### Exercise directions
Repeat the records below verbatim, and do not copy their pictures.
::::
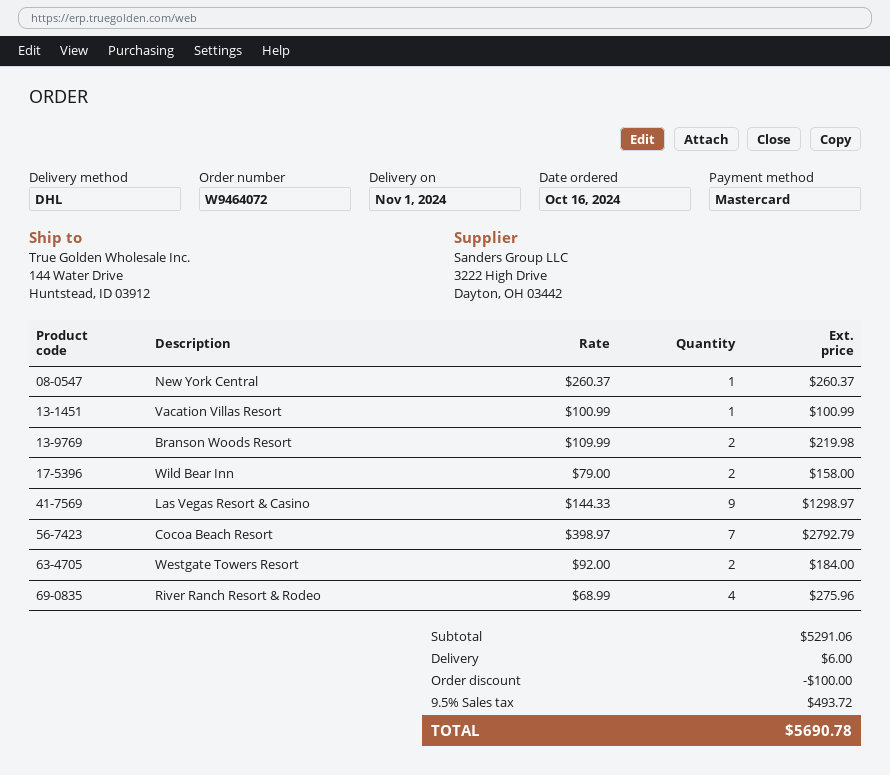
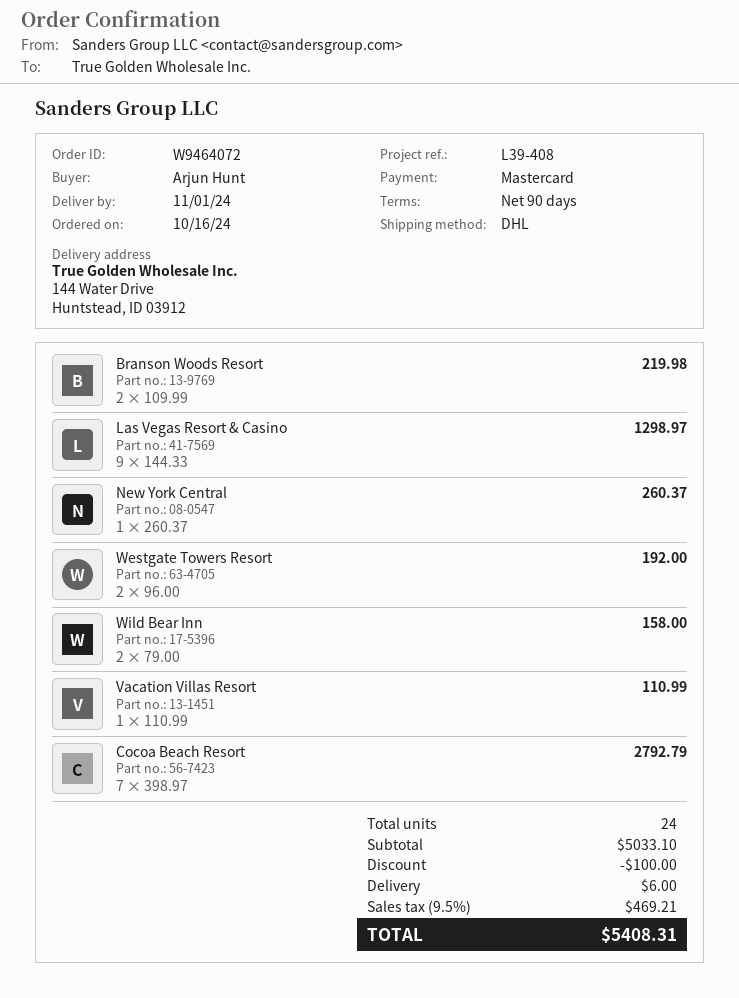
Vacation Villas Resort: 1 x 100.99 = 100.99 -> 1 x 110.99 = 110.99
Westgate Towers Resort: 2 x 92.00 = 184.00 -> 2 x 96.00 = 192.00
River Ranch Resort & Rodeo: 4 x 68.99 = 275.96 -> none
subtotal: 5291.06 -> 5033.10
tax: 9.5% = 493.72 -> 9.5% = 469.21
total: 5690.78 -> 5408.31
::::
### Solved problem
Vacation Villas Resort: 1 x 100.99 = 100.99 -> 1 x 110.99 = 110.99
Westgate Towers Resort: 2 x 92.00 = 184.00 -> 2 x 96.00 = 192.00
River Ranch Resort & Rodeo: 4 x 68.99 = 275.96 -> none
subtotal: 5291.06 -> 5033.10
tax: 9.5% = 493.72 -> 9.5% = 469.21
total: 5690.78 -> 5408.31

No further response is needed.